Je ne rajouterais rien de plus. A la place, je pris le chemin de ma chambre.

— Attends. Où se trouvent les brosses à dents ?

Je soupirais. Je ne savais pas quelle mouche l'avait piqué. Quand bien même j'essayais de justifier son changement de comportement par une raison qui m'échappait totalement.

— Tiens. Tu veux que je reste derrière la porte au cas où tu rebaignerais dans ton sang ?

Il me lança un regard noir. Si sombre que j'aurais pu y voir le reflet des flammes des enfers.
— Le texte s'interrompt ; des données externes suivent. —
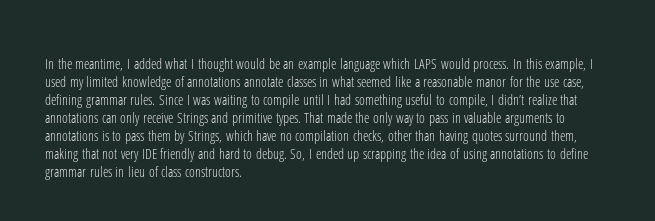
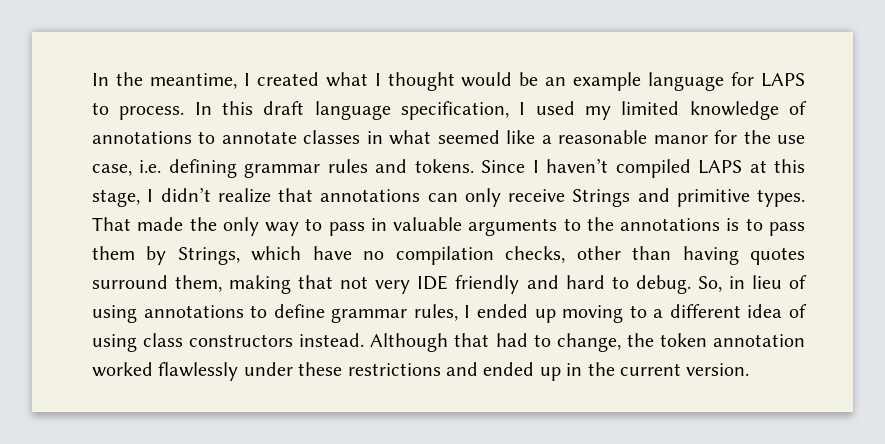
- In the meantime, I added what I thought would be an example language which LAPS would process. In this example, I used my limited knowledge of annotations annotate classes in what seemed like a reasonable manor for the use case, defining grammar rules. Since I was waiting to compile until I had something useful to compile, I didn’t realize that annotations can only receive Strings and primitive types.
+ In the meantime, I created what I thought would be an example language for LAPS to process. In this draft language specification, I used my limited knowledge of annotations to annotate classes in what seemed like a reasonable manor for the use case, i.e. defining grammar rules and tokens. Since I haven’t compiled LAPS at this stage, I didn’t realize that annotations can only receive Strings and primitive types.
- That made the only way to pass in valuable arguments to annotations is to pass them by Strings, which have no compilation checks, other than having quotes surround them, making that not very IDE friendly and hard to debug.
+ That made the only way to pass in valuable arguments to the annotations is to pass them by Strings, which have no compilation checks, other than having quotes surround them, making that not very IDE friendly and hard to debug.
- So, I ended up scrapping the idea of using annotations to define grammar rules in lieu of class constructors.
+ So, in lieu of using annotations to define grammar rules, I ended up moving to a different idea of using class constructors instead. Although that had to change, the token annotation worked flawlessly under these restrictions and ended up in the current version.

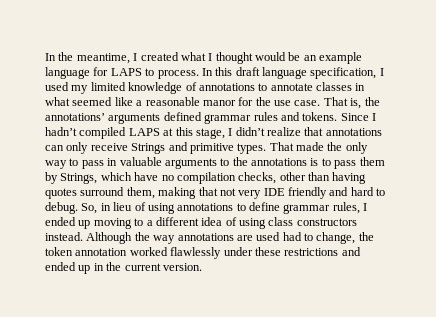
- In this draft language specification, I used my limited knowledge of annotations to annotate classes in what seemed like a reasonable manor for the use case, i.e. defining grammar rules and tokens.
+ In this draft language specification, I used my limited knowledge of annotations to annotate classes in what seemed like a reasonable manor for the use case. That is, the annotations’ arguments defined grammar rules and tokens.
- Since I haven’t compiled LAPS at this stage, I didn’t realize that annotations can only receive Strings and primitive types.
+ Since I hadn’t compiled LAPS at this stage, I didn’t realize that annotations can only receive Strings and primitive types.
- Although that had to change, the token annotation worked flawlessly under these restrictions and ended up in the current version.
+ Although the way annotations are used had to change, the token annotation worked flawlessly under these restrictions and ended up in the current version.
Je crus cependant apercevoir un imperceptible hochement de tête.

Je croisais Yoongi non loin de là alors j'allais le voir.
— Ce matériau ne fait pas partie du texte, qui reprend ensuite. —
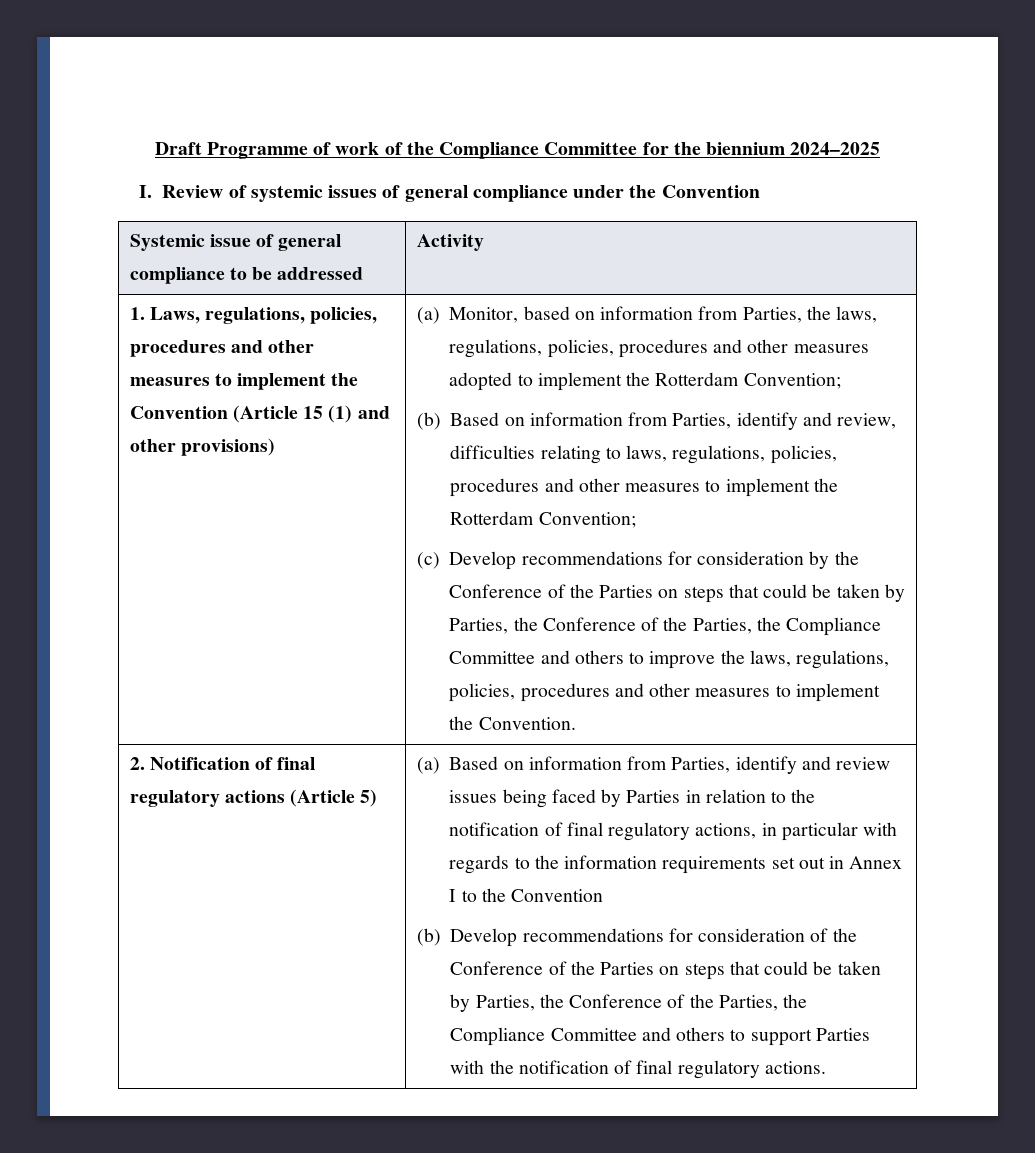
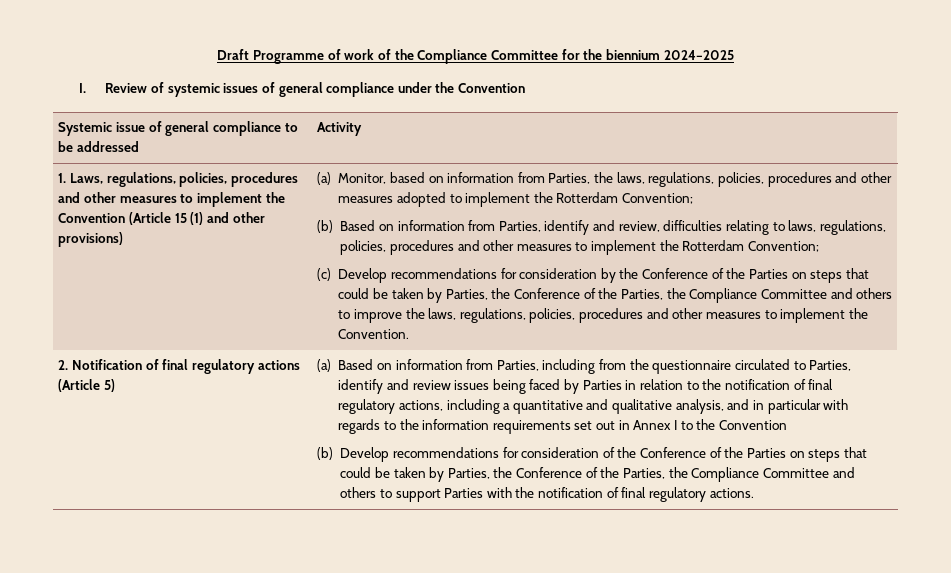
- (a) Based on information from Parties, identify and review issues being faced by Parties in relation to the notification of final regulatory actions, in particular with regards to the information requirements set out in Annex I to the Convention
+ (a) Based on information from Parties, including from the questionnaire circulated to Parties, identify and review issues being faced by Parties in relation to the notification of final regulatory actions, including a quantitative and qualitative analysis, and in particular with regards to the information requirements set out in Annex I to the Convention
— Yoon, attends, on a des nouvelles ? lui demandais-je tout en lui faisant signe de ne pas trop en dire.

— Oui, on a rendez-vous avec le chef d'ici deux heures. Il ne pourra pas venir avec nous, tu en es conscient ? dit-il d'un ton plus bas pour que je sois le seul à l'entendre.

— Ne t'en fais pas, je sais. Je serai à l'heure. Ne soyez pas en retard.

J'étais assis au bord du lit, en train d'enfiler mes chaussettes quand Jungkook décida finalement de m'adresser la parole.

— Où pars-tu ?

— Ce n'est pas de ton ressort. Tu n'as pas besoin de le savoir.

— Ok.

— Tu as juste à savoir que je pars pour plusieurs heures. Ne sors de cette chambre sous aucun prétexte.

— Ok ? Tu te soumets si facilement à mon autorité, Jungkook ?

— Si tu te rends chez moi, cherche Park Jimin, s'il te plaît.

— Park Jimin ? Je note. Reste tranquille.

Et je m'en allais.

Park Jimin ?

Ce Park Jimin ?

Ni une ni deux, j'étais sorti sans me retourner. Rapidement, nous nous étions retrouvés, moi, Yoongi et Seokjin dans cet engin à roues en direction de la base militaire.

Durant tout le trajet, j'entendais Jungkook, sa voix fluette de la veille puis plus dure de cette matinée et même celle qui était presque suppliante plus tôt dans l'après-midi.

Park Jimin.

Je me souvenais vaguement de ce nom. Enfin. Ce n'était pas exactement celui-ci.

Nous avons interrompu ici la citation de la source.